Use the #[gpu] or #[kernel] attribute to mark functions as GPU kernels:

U std/gpu

# GPU kernel for vector addition
#[gpu]
F vector_add(a: *f64, b: *f64, c: *f64, n: i64) -> i64 {
    idx := global_idx()
    I idx < n {
        c[idx] = a[idx] + b[idx]
    }
    0
}

Supported Targets

CUDA (.cu)

For NVIDIA GPUs. Generates CUDA C code that can be compiled with nvcc.

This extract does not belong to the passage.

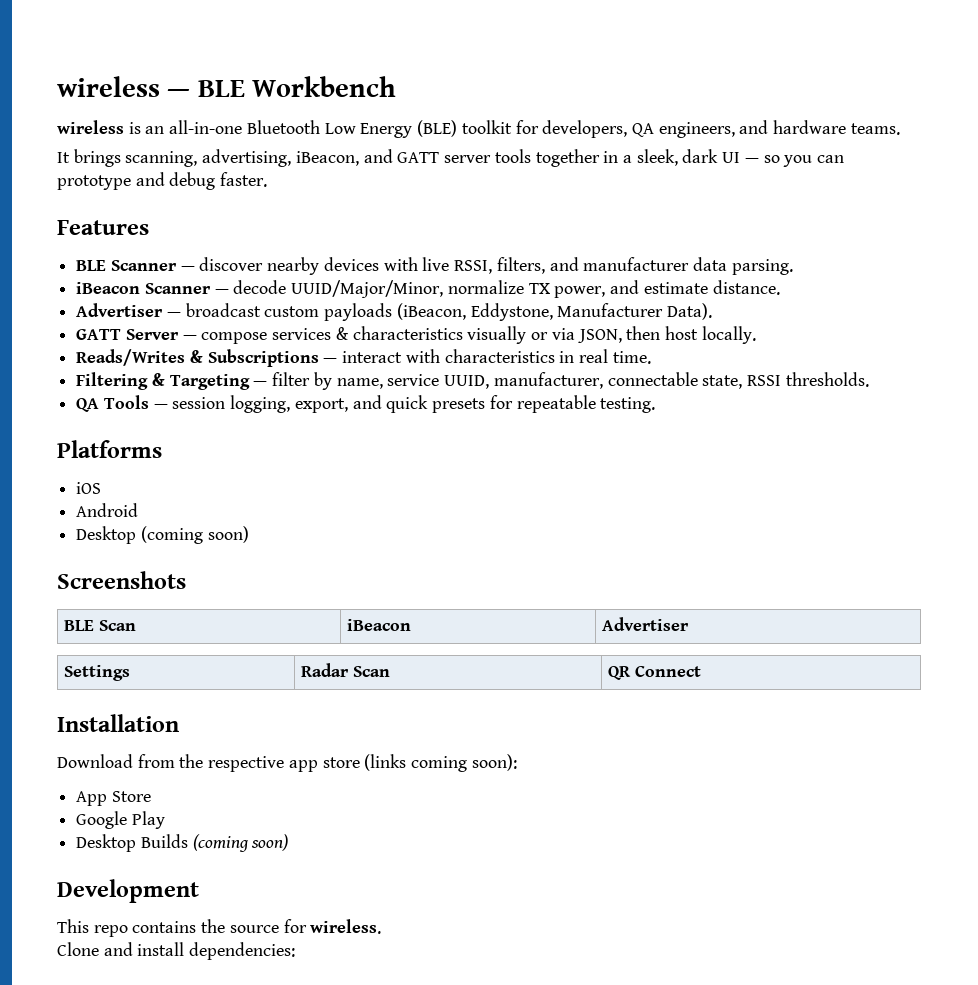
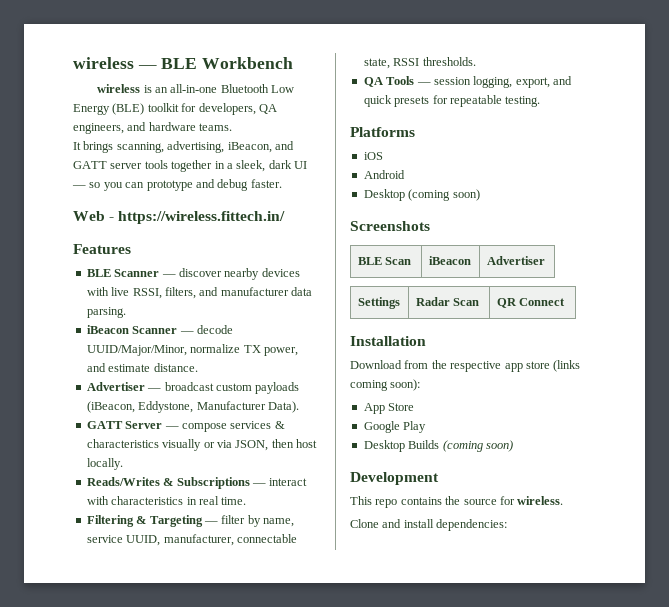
+ Web - https://wireless.fittech.in/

vaisc build kernel.vais --gpu cuda -o kernel.cu
nvcc -c kernel.cu -o kernel.o

OpenCL (.cl)

Cross-platform GPU code. Works with NVIDIA, AMD, and Intel GPUs.

vaisc build kernel.vais --gpu opencl -o kernel.cl

WebGPU WGSL (.wgsl)

For browser-based GPU computing. Generates WGSL shaders.

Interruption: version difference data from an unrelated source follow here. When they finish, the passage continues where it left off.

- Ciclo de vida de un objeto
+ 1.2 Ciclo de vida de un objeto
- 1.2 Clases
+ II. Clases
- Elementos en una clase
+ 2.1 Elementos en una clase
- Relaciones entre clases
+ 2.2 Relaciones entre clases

vaisc build kernel.vais --gpu webgpu -o kernel.wgsl

GPU Built-in Functions

Thread Indexing

FunctionDescription
thread_idx_x()Thread index within block (x)
thread_idx_y()Thread index within block (y)
thread_idx_z()Thread index within block (z)
block_idx_x()Block index within grid (x)
block_idx_y()Block index within grid (y)
block_idx_z()Block index within grid (z)
block_dim_x()Block dimension (x)
global_idx()Global linear thread index

Synchronization

FunctionDescription
sync_threads()Synchronize all threads in block
thread_fence()Memory fence (global)

Atomic Operations

FunctionDescription
atomic_add(addr, val)Atomic add
atomic_sub(addr, val)Atomic subtract
atomic_min(addr, val)Atomic minimum
atomic_max(addr, val)Atomic maximum
atomic_cas(addr, cmp, val)Compare-and-swap

Math Functions

Standard math functions (sqrt, sin, cos, exp, log, pow, etc.) are mapped to their GPU equivalents.

Examples

Vector Addition

U std/gpu

#[gpu]
F vector_add(a: *f64, b: *f64, c: *f64, n: i64) -> i64 {
    idx := global_idx()
    I idx < n {
        c[idx] = a[idx] + b[idx]
    }
    0
}

Generated CUDA:

__global__ void vector_add(double* a, double* b, double* c, long long n) {
    long long idx = threadIdx.x + blockIdx.x * blockDim.x;
    if (idx < n) {
        c[idx] = a[idx] + b[idx];
    }
}

Matrix Multiplication

U std/gpu

#[gpu]
F matmul(A: *f64, B: *f64, C: *f64, N: i64) -> i64 {
    row := block_idx_y() * block_dim_y() + thread_idx_y()
    col := block_idx_x() * block_dim_x() + thread_idx_x()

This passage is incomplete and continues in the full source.